As a reminder, the 2020 ERC is a payroll tax credit available to business owners whose operations have been fully or partially suspended by government order, or who have seen a drop in income of more than 50% compared to the same quarter in the previous year. (Note: in the new IRS guidance it also states that if “the business’s suppliers are unable to make deliveries of critical goods or materials due to a governmental order”, your business may be eligible for ERC — even though there was no governmental order in your area.)

The credit comprises 50% of up to $10,000 in wages to each employee. The credit cannot be taken on wages that were paid for by PPP funds — but as long as there is no double-dipping, PPP recipients can claim other wages for the purpose of ERC.

The ERC is claimed as a reduction of payroll taxes on quarterly Form 941 (or a prepaid refund on Form 7200). The IRS updated the form on July 1, and a handy breakdown of the new lines can be found here. There are different rules for eligible businesses to be able to claim the 2021 ERC moving forward — a topic for another day — but this post concerns the opportunity to “scoop up” payroll dollars from 2020 that would have been eligible for ERC had it not been for the PPP Loan. These can be claimed by filing an amended Form 941 for each relevant quarter.

Keep in mind that the ERC is complex, and this blog post will not walk you through the specifics — I’ve included a list of some of my favorite resources below. The goal here is to share the steps in our firm’s approach toward these calculations for our clients.

So let’s start with a couple of things to be aware of before we go through the steps that my firm plans to walk through come May/June.

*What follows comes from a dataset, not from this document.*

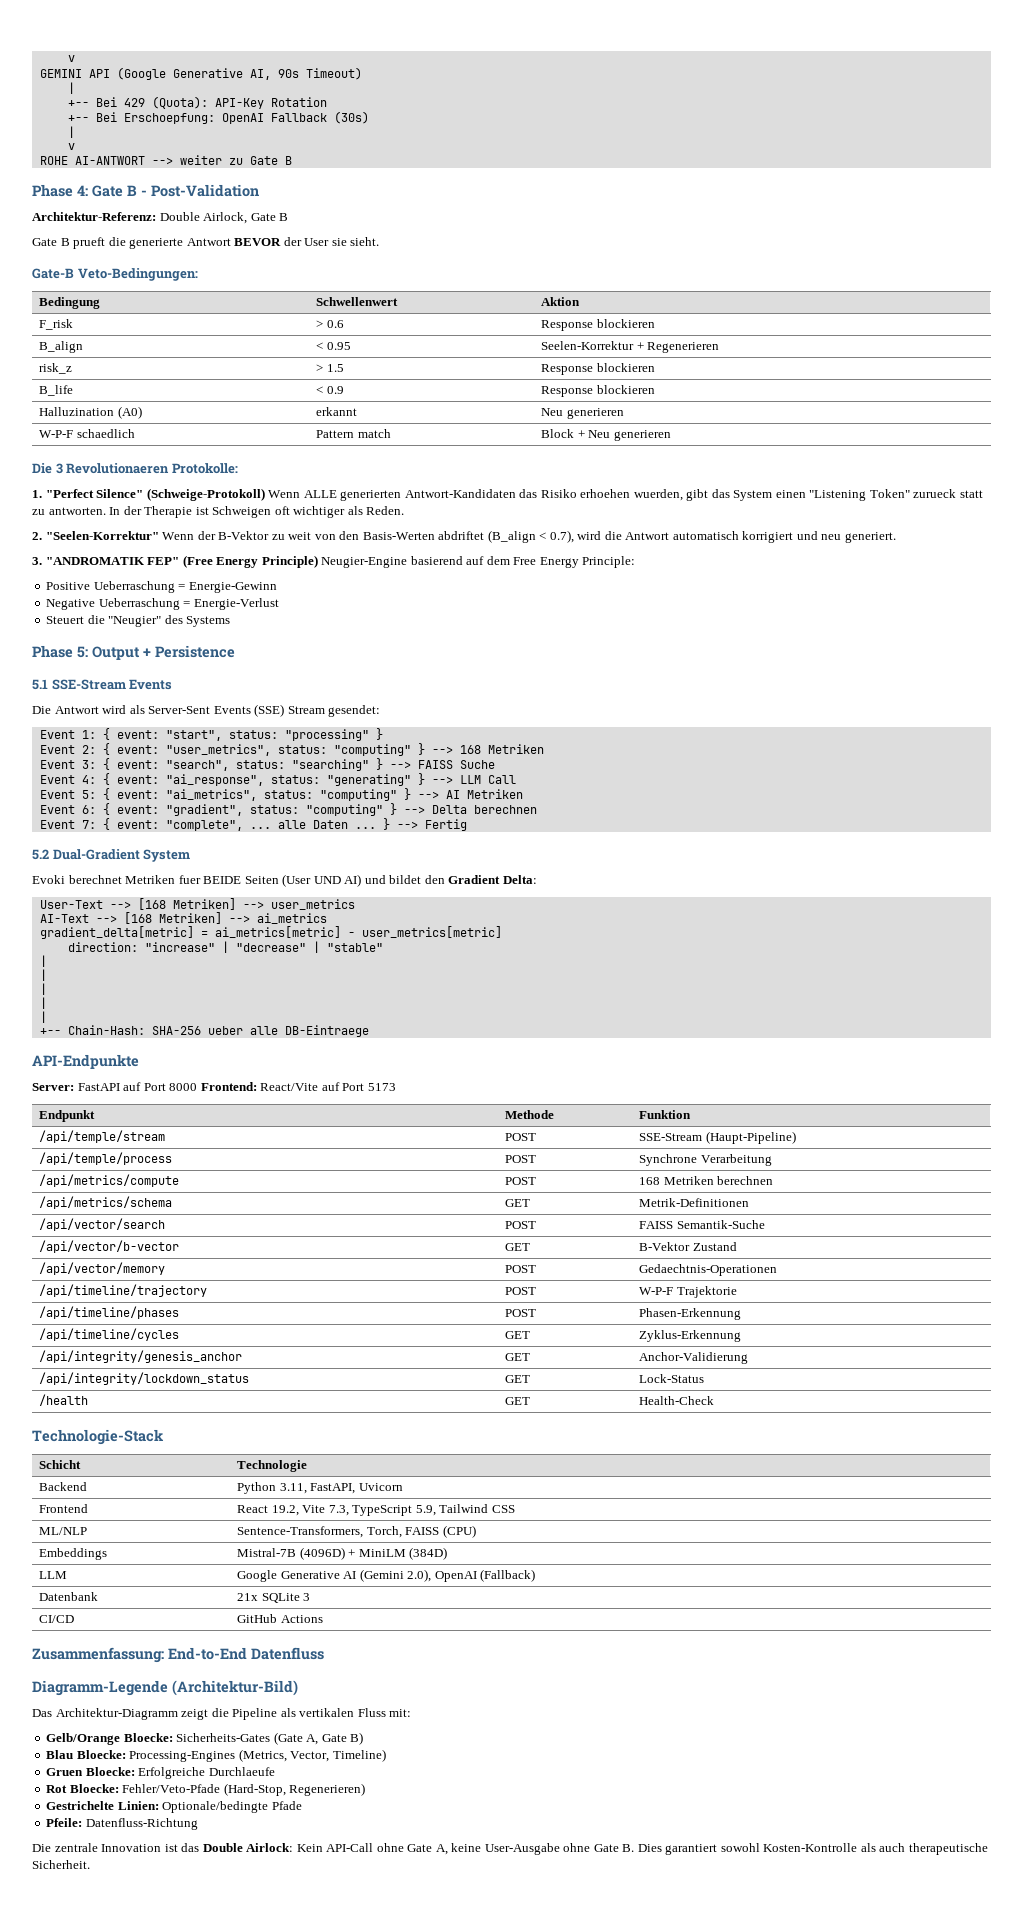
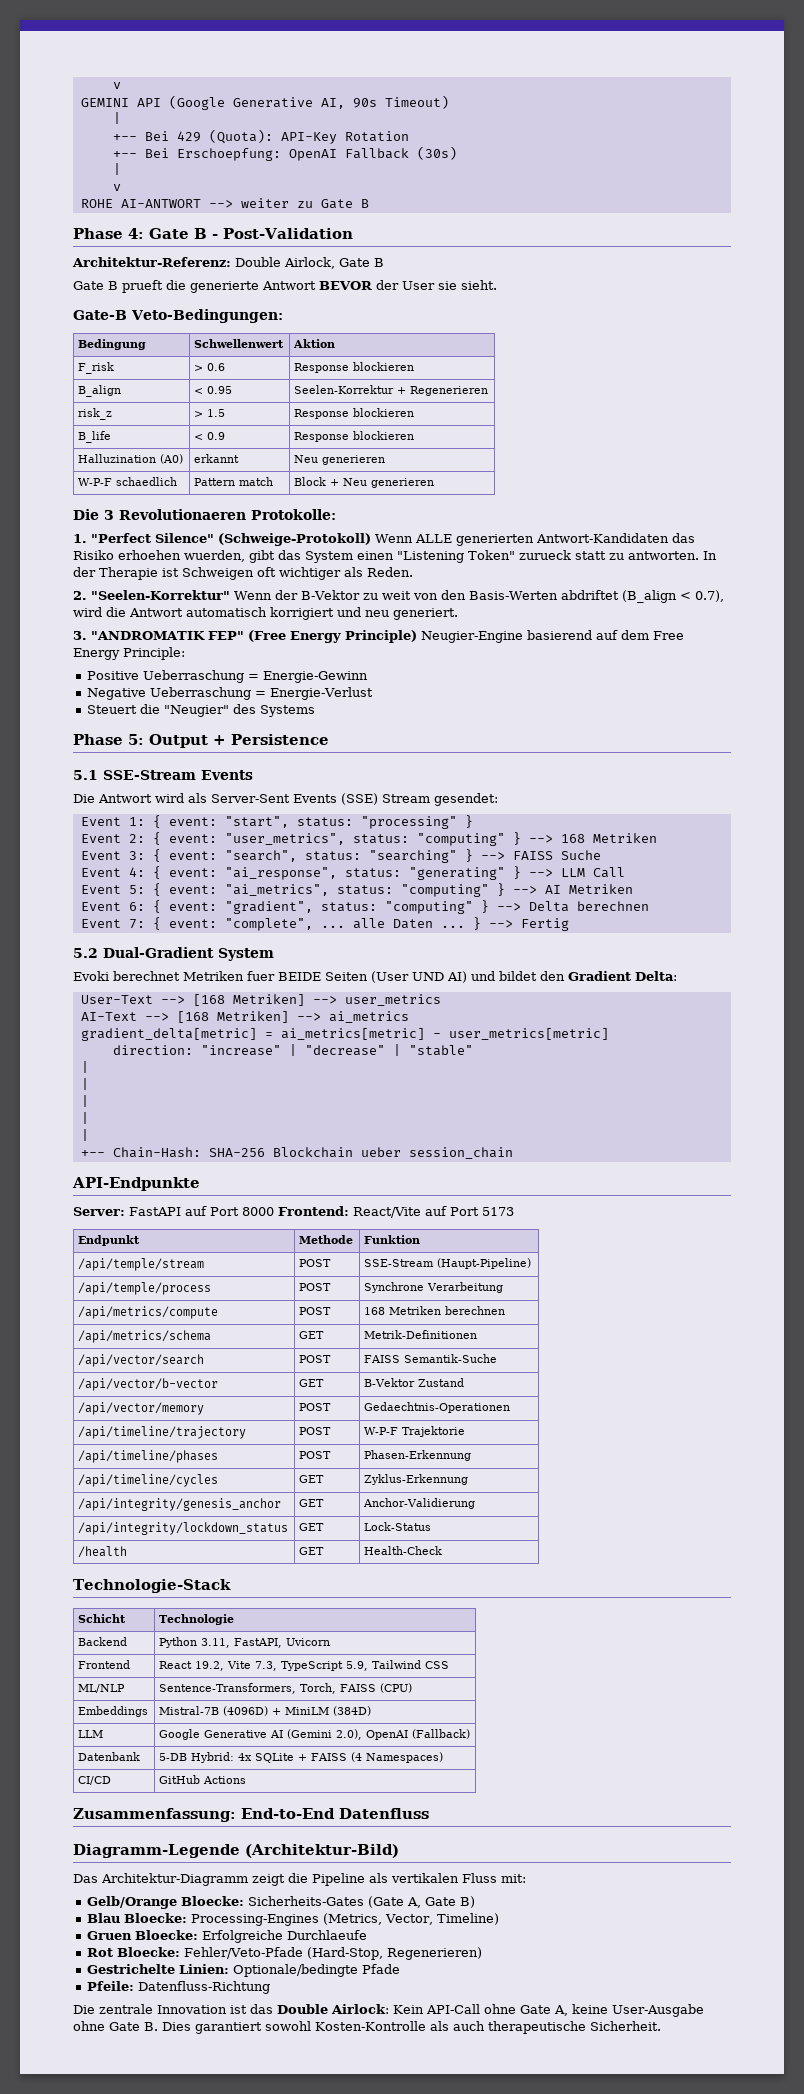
- +-- Chain-Hash: SHA-256 ueber alle DB-Eintraege
+ +-- Chain-Hash: SHA-256 Blockchain ueber session_chain
- Datenbank | 21x SQLite 3
+ Datenbank | 5-DB Hybrid: 4x SQLite + FAISS (4 Namespaces)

  1. First, the ERC is not generally as valuable as the PPP. It is a payroll tax credit, rather than actual cash funding (though you can file for an advance on it).
  2. And the ERC did not get the benefit of having Congress declare its related expenses deductible, like the special treatment that PPP costs received. So you will lose all the deductions for the payroll tax dollars on which you receive the credit. Deductions aren’t worth as much as credits, so you still come out ahead. But if you’re choosing PPP or ERC for a given payroll dollar, you want to pick the PPP first — up to the minimum 60% requirement for that loan to be forgiven.
  3. However, once you’ve reached that 60% requirement, if you can use non-payroll costs for the remaining 40%, then you “free up” the rest of the payroll dollars to be used for ERC. So you’ll want to work on PPP1 forgiveness applications at the same time as 2020 ERC calculations — they are related to each other, and changing one will potentially affect the other.
  4. But what does this mean for companies filing income tax returns for 2020? Businesses that later decide to retroactively claim the ERC will need to file amended income tax returns — or preferably, put their income tax returns on extension until they have claimed the ERC for 2020. We had previously thought that cash-basis filers could potentially claim the income for the credit and the associated reduction in payroll costs on the 2021 income tax return, but that was ruled out with the most recent IRS guidance.

Steps to Evaluate Payroll for PPP vs ERC

The hope is that in most cases you’ll be able to do Steps One and Two and skip the rest. But just in case, Steps Three and Four will take you the rest of the way there.

Step One
When figuring out how to combine ERC and PPP, literally make a calendar for each client and work from that.

a) Determine dates for which you qualify for ERC, based on either:
– the full or partial shut-down period, or
– a gross receipts decline of 50% over the same quarter in 2019
(the latter qualifies you from the beginning of that quarter to the end of the quarter where receipts go back up to 80%)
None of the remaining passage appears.